Mevlevihanenin yeniden inşası için eskiden bulunduğu yerin veya bahçesinin bugün de yeniden inşa için uygun durumda bulunduğunu kaydeden Yaran, “Şu günlerde Mevlevihane caddesinin sağ tarafında kalan ve eski sigara fabrikası ile Tekel müdürlüğü binasının bahçeleri konumunda olan alanın daha önce Mevlevihane binası veya bahçesine ait olduğu anlaşılmaktadır. Şimdilerde bu alanın altının otopark yapıldığı, üstünün ise yeşil alan olarak bırakılacağı söylenmektedir. Dolayısıyla, yeşil alan olarak kalacak bu geniş alanın uygun bir yerine zaten orijinal hali de pek büyük olmayan Mevlevihane binasının yapılması burası ile ilgili planları hiç bozmadığı gibi buranın kültürel, tarihsel, turistik ve kentsel değerini de oldukça artıracaktır. Buraya inşa edilecek yeni Mevlevihane, üç ayrı plandan birine göre olabilir gözükmektedir. Bunlardan biri, Mevlevihane’nin Hafız Ali Dede zamanında yapılan ilk halidir. Bu halde, kagir bir semahane ve birkaç ahşap hücre olduğu bilinmektedir. İkincisi, Ali Enver Dede’nin yaptırdığı ilaveleri de içeren yapıdır. Bu halde ise ikisi kagir, diğerleri ahşap sekiz dükkan ve kagir kısımların üzerinde bir harem kısmı ilavesi vardır. Üçüncü ihtimal de, Hasip Dede’nin projesini yaptırdığı ama gerçekleştiremediği daha da genişletilmiş Mevlevihane’dir. Bu plana göre Mevlevihane’ye; minare, minber, selamlık, meydan odası, kahvehane, üç hücre, akarsuyu bulunan bir matbah, fırın ve kiler, kömürlüklü bodrum, gusulhane, abdesthane, iki hela ve su haznesi de eklenecekti. Bu son plan gerçekleştirebilirse, Hasip Dede’nin 1911-12’deki hayali de tam yüz yıl sonra da olsa 2011-2012’de gerçekleştirilmiş olur.” dedi.

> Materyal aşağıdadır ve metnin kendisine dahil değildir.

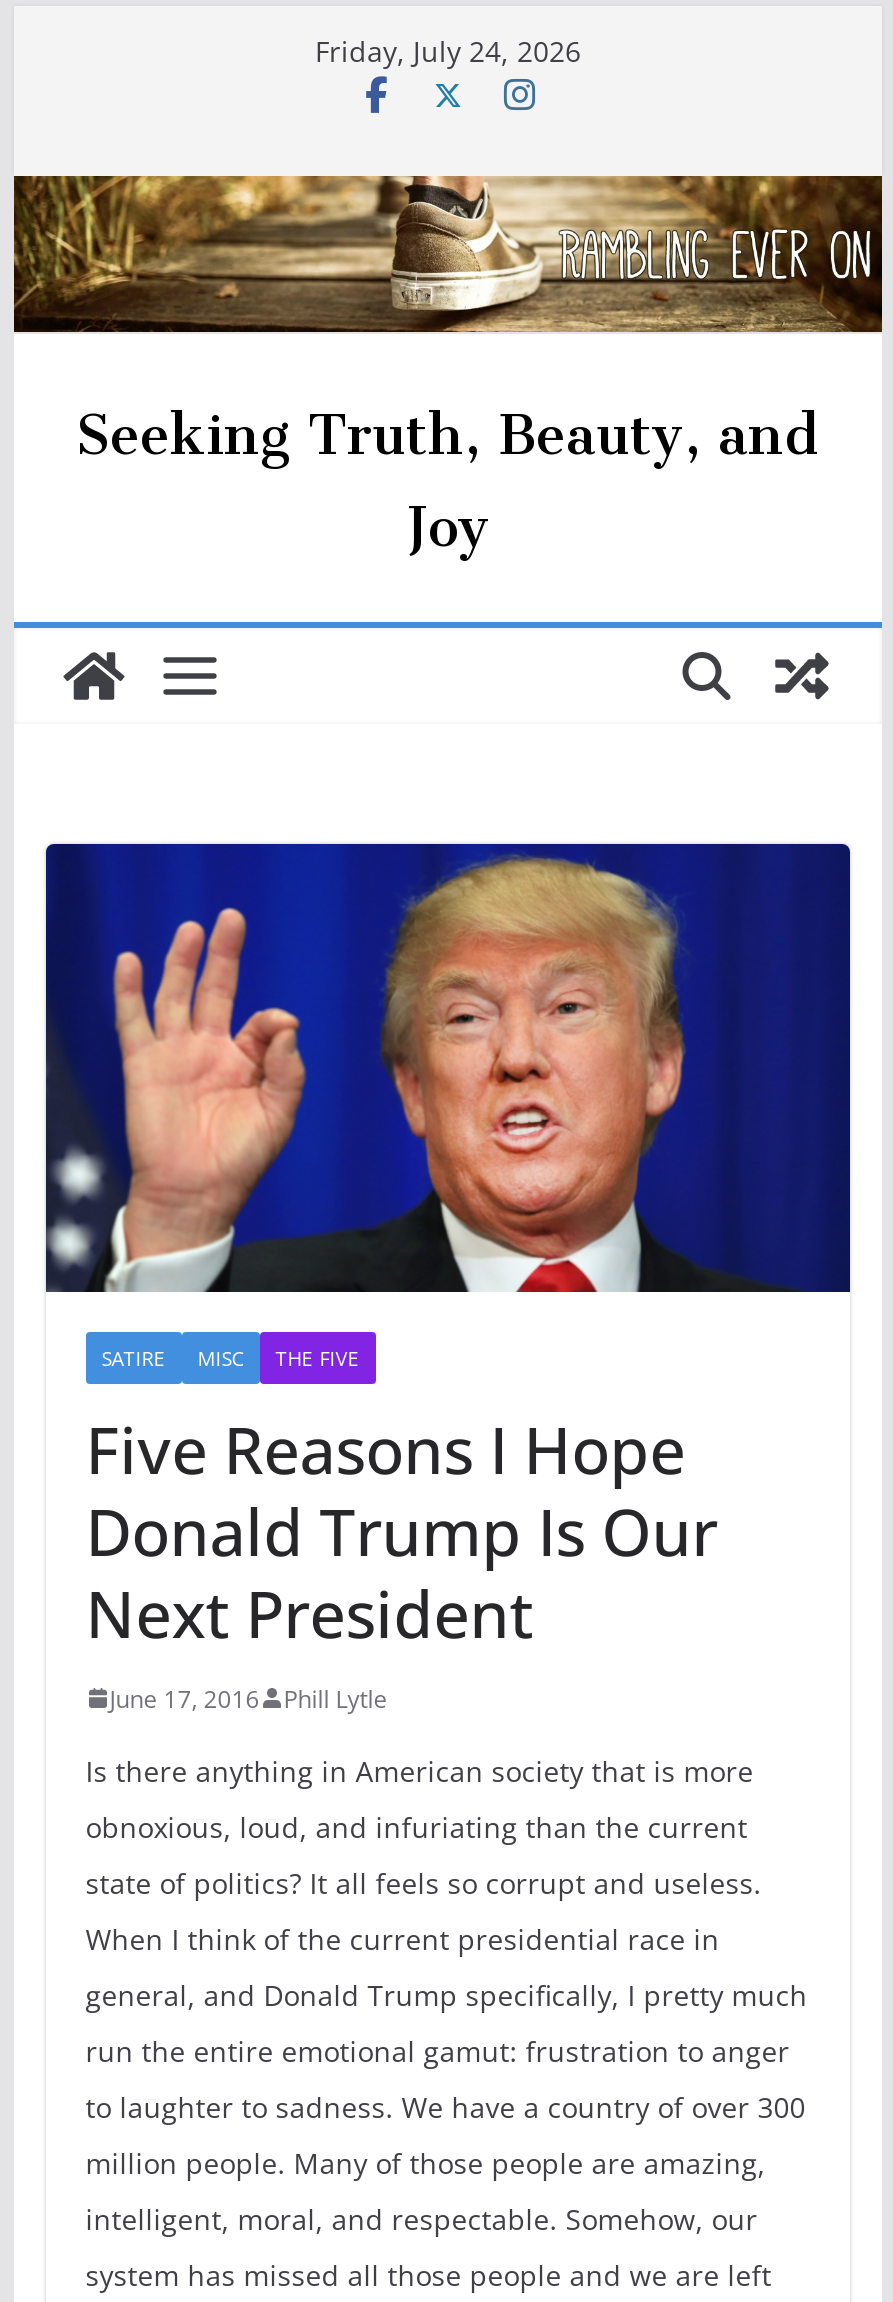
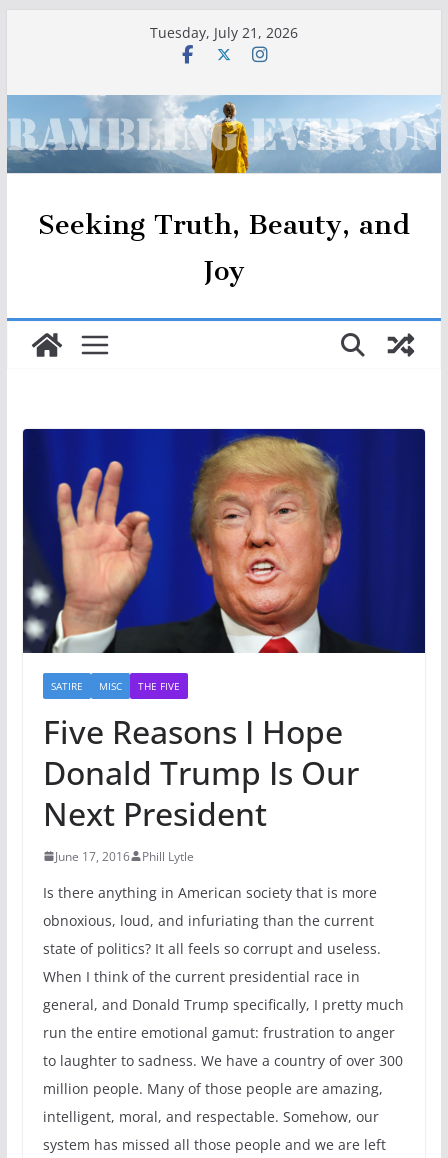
- Friday, July 24, 2026
+ Tuesday, July 21, 2026

- [image]
+ [image]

ŞEHRE KATKILARI SAYMAKLA BİTMEZ
Yaran konuşmasını şöyle sürdürdü: “Mevlevihane’nin yeniden inşadan sonra, nasıl kullanılacağı ayrıca düşünülebilecek bir husustur. Öteki şehirlerdeki benzerlerinden biri gibi bir müze, cami/mescit, kütüphane veya kültür-sanat merkezi olabilir. Bununla birlikte, bize göre en güzel ve en yararlı olacak projenin örneği, Yenikapı Mevlevihanesi’nin bugünkü durumunu model almakla gerçekleştirilebilir. Belirtildiği gibi, burası bir üniversiteye bağlı bir araştırma enstitüsü olmuş ve bünyesinde beş araştırma merkezi barındırmaya başlamıştır. Bunlar; Farabi Medeniyet Araştırmaları Merkezi, İbni Haldun Sosyal Araştırmalar Merkezi, Cezeri Bilim Araştırmaları Merkezi, Mevlânâ Celaleddin Rumi Kültürlerarası Diyalog Merkezi, ve Fatih Sultan Mehmet Osmanlı Araştırmaları Merkezi’dir. Bizim medresemiz ve Mevlevihanemizin ikisi bir araya getirildiğinde, Yenikapının yarısı kadar bile büyük olmayan, mütevazı ve şirin yapılar olduğu için bizim tek bir araştırma merkezi ile yetinmemiz uygun olacaktır. Samsun’daki araştırma merkezi de Yenikapı’dakilerden farklı olarak ve hem medrese hem de mevlevihanenin işlevlerine kısmen yakın olarak, ahlak ve özellikle toplumsal ahlak eksenli bir araştırma ve uygulama merkezi olabilir. Medrese, kendi ilmi ve akli yapısına daha uygun düşecek şekilde toplumdaki ahlaki sorunlar ve onların çözümleri ile ilgili araştırma, eğitim ve uygulama faaliyetleri yapar. Mevlevihane de, yine kendi manevi ve kalbi yapısında daha uygun düşecek şekilde, toplumdaki ahlaki gelişimin veya temiz/erdemli toplum özleminin gelişimine ve yetkinleştirilmesine yönelik araştırma, uygulama ve etkinlikler yapar. Böylece, iki önemli maneviyat mirasımız toplumun ahlaki gelişiminin iki yönüne hizmet etmiş olurlar. Örneğin medrese, Ahlaki Sorunlar ve Çözümler Araştırma ve Eğitim Merkezi, Mevlevihane de Ahlaki Değerler ve Erdemler Araştırma ve Eğitim Merkezi olarak işlev görürler.”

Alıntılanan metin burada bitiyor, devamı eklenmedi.